GOAL OF THE EXERCISE: Quote, word for word, every line starting at the line that contains "often, below the knee." and ending with the last line of the records; include both of these lines and no others.

▼

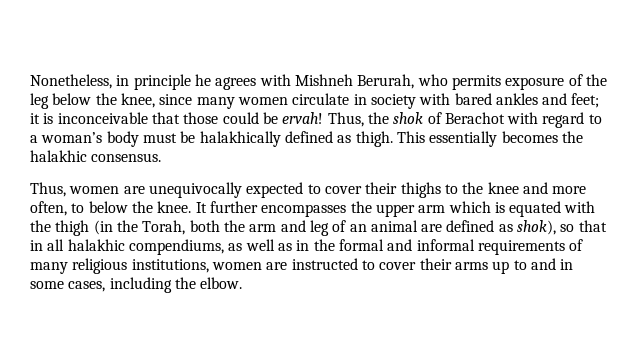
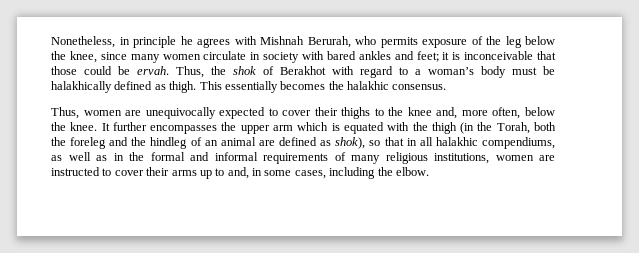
- Nonetheless, in principle he agrees with Mishneh Berurah, who permits exposure of the leg below the knee, since many women circulate in society with bared ankles and feet; it is inconceivable that those could be ervah!
+ Nonetheless, in principle he agrees with Mishnah Berurah, who permits exposure of the leg below the knee, since many women circulate in society with bared ankles and feet; it is inconceivable that those could be ervah.
- Thus, the shok of Berachot with regard to a woman’s body must be halakhically defined as thigh.
+ Thus, the shok of Berakhot with regard to a woman’s body must be halakhically defined as thigh.
- Thus, women are unequivocally expected to cover their thighs to the knee and more often, to below the knee.
+ Thus, women are unequivocally expected to cover their thighs to the knee and, more often, below the knee.
- It further encompasses the upper arm which is equated with the thigh (in the Torah, both the arm and leg of an animal are defined as shok), so that in all halakhic compendiums, as well as in the formal and informal requirements of many religious institutions, women are instructed to cover their arms up to and in some cases, including the elbow.
+ It further encompasses the upper arm which is equated with the thigh (in the Torah, both the foreleg and the hindleg of an animal are defined as shok), so that in all halakhic compendiums, as well as in the formal and informal requirements of many religious institutions, women are instructed to cover their arms up to and, in some cases, including the elbow.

▲

FINISHED EXERCISE:
+ Thus, women are unequivocally expected to cover their thighs to the knee and, more often, below the knee.
- It further encompasses the upper arm which is equated with the thigh (in the Torah, both the arm and leg of an animal are defined as shok), so that in all halakhic compendiums, as well as in the formal and informal requirements of many religious institutions, women are instructed to cover their arms up to and in some cases, including the elbow.
+ It further encompasses the upper arm which is equated with the thigh (in the Torah, both the foreleg and the hindleg of an animal are defined as shok), so that in all halakhic compendiums, as well as in the formal and informal requirements of many religious institutions, women are instructed to cover their arms up to and, in some cases, including the elbow.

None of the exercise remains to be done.